Houellebecq : la poésie, ma bite et moi !

La poésie, cet animal si peu solide sur ses pattes, n’avait pas besoin de ça. Mais il y a une société cruelle (un pléonasme) qui s’attache à tirer sur le gibier sans défense, à lui faire avaler son acte de naissance avec d’étranges armes. Des arguments chimiques. Des pauvretés contagieuses mais envoûtantes par leur caractère Instamatic. C’est n’importe quoi donc c’est beau. C’est du génie. Comme tout disparaît lentement, sans qu’on y prenne garde, et que la beauté s’appelle Kookaille ou Acheéème, et que non mais t’as pas de shampoing quoi, et que les centurions de l’intellect paradent en tournant sur eux-mêmes, derviches emportés dans leur vacuité, on ne s’aperçoit pas que les crimes les pires sont les crimes les plus doux.

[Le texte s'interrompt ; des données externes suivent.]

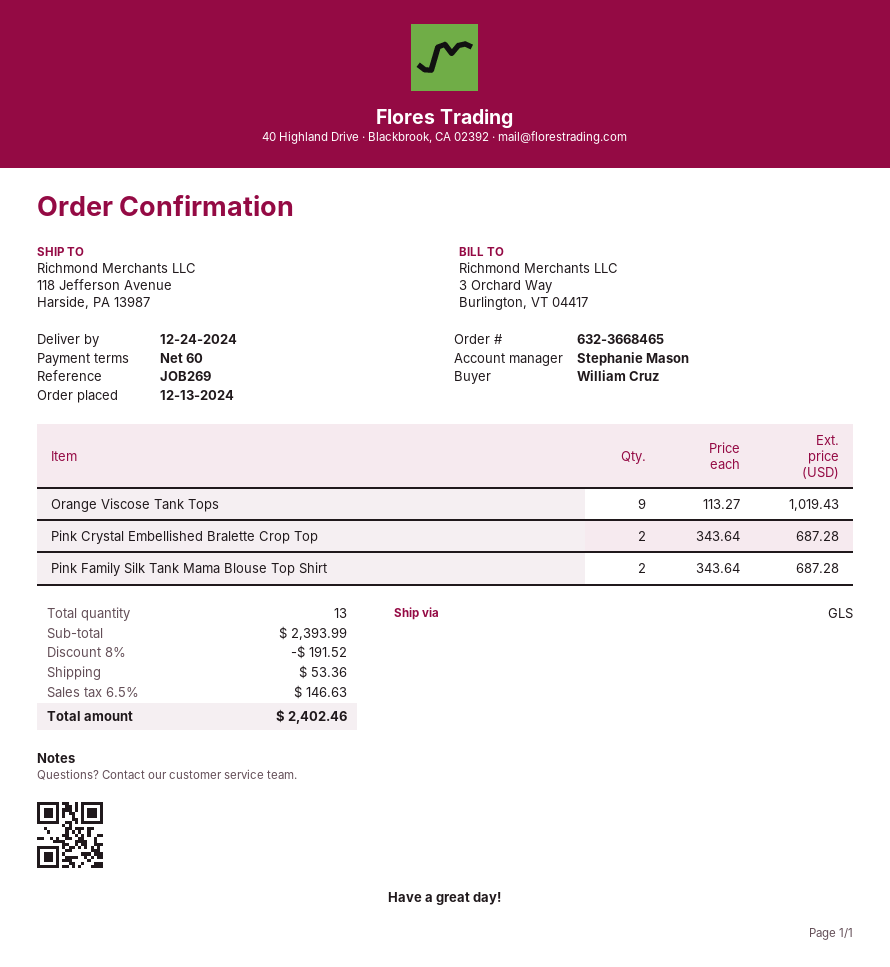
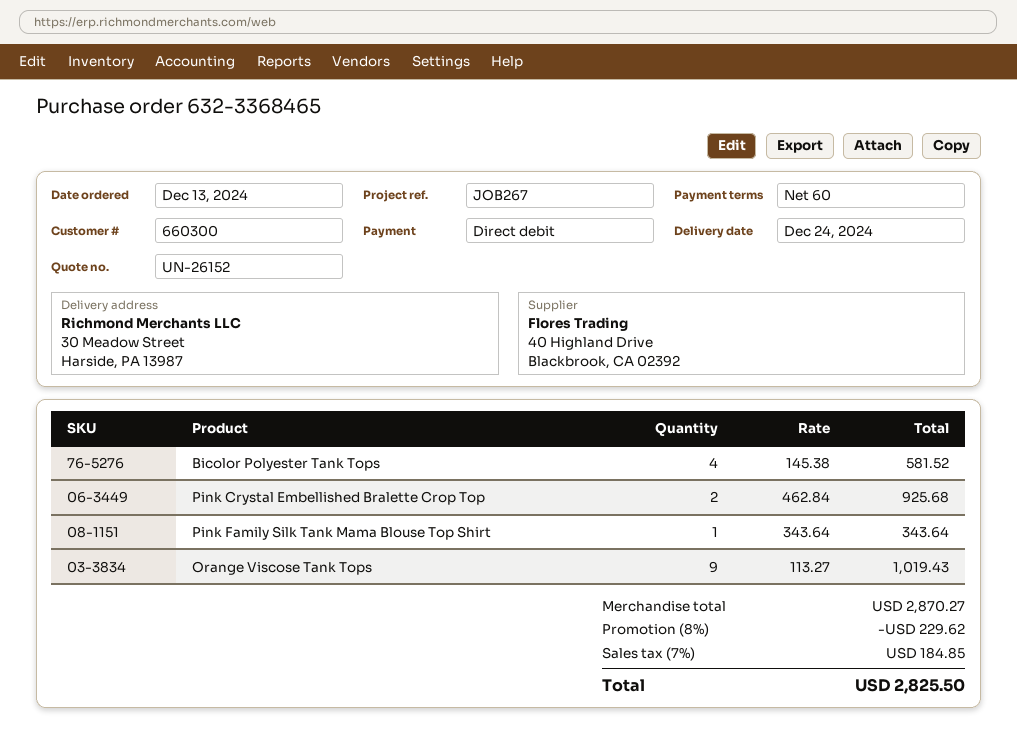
order number: 632-3668465 -> 632-3368465
reference: JOB269 -> JOB267
ship to: 118 Jefferson Avenue, Harside, PA 13987 -> 30 Meadow Street, Harside, PA 13987
Pink Crystal Embellished Bralette Crop Top: 2 x 343.64 = 687.28 -> 2 x 462.84 = 925.68
Pink Family Silk Tank Mama Blouse Top Shirt: 2 x 343.64 = 687.28 -> 1 x 343.64 = 343.64
Bicolor Polyester Tank Tops: none -> 4 x 145.38 = 581.52
subtotal: 2393.99 -> 2870.27
discount: 8% = 191.52 -> 8% = 229.62
shipping: 53.36 -> none
tax: 6.5% = 146.63 -> 7% = 184.85
total: 2402.46 -> 2825.50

Pour recoiffer la pensée unique en se débrouillant pour, chacun possède une bombe de laque. La maison Flammarion, par exemple, a la sienne. C’est la bombe H. Tout l’attirail, toute la panoplie de ce qu’il faut pour faire croire à. Pour faire croire que. La dernière explosion de cet instrument à fragmentation fait un peu plus oublier qu’il existât des Mallarmé, des Valéry et des Verlaine, ce dont l’intelligentsia d’aujourd’hui se fout dans les vastes grandeurs. Au fond, nous aussi on s’en foutrait de cette « Configuration du dernier rivage » de Monsieur Houellebecq qui mélange la carte, le territoire et l’absence de perspective. Nous aussi on s’en foutrait si ces vers ne sentaient autant la dilettante arnaque, la configuration du dernier foutage de gueule à désespérer Boulogne, Billancourt et les lecteurs d’Alain Borne, pour ne citer que lui et tant d’autres mutilés de la poésie. La poésie devrait monter au ciel, mais elle s’est enfoncée sous terre depuis que quelques instances administratives, mathématiques, abstraites, lui ont fait mordre la poussière dans les années 70.
Le corps est toutefois en cours de réanimation. Des gens, des courageux, tentent d’en reconstruire la façade, privilégiant les fenêtres, laissant entrer la lumière. Mais non, il faut qu’un type, Goncourt par dépit, épave par vocation – c’est d’un chic – montre sa bite sans son couteau, invente la rime low cost pour faire se pâmer la haute autorité des sergents-majors de la littérature, émoustillée et frémissante. Lisons les poètes. Les poètes. Les vrais. Poète. Prononçons ce mot. Les vrais poètes ne sont pas si difficiles à trouver. Nombre d’éditeurs en proposent. Ces auteurs-là sont reconnaissables à ce qu’ils ne laissent pas ce sentiment de vide et de désespoir qui se dégage des plateaux de télévision désertés quand le cirque des apparences s’est éteint.
P.V.
Configuration du dernier rivage, de Michel Houellebecq, éditions Flammarion, 104 pages, 15 €.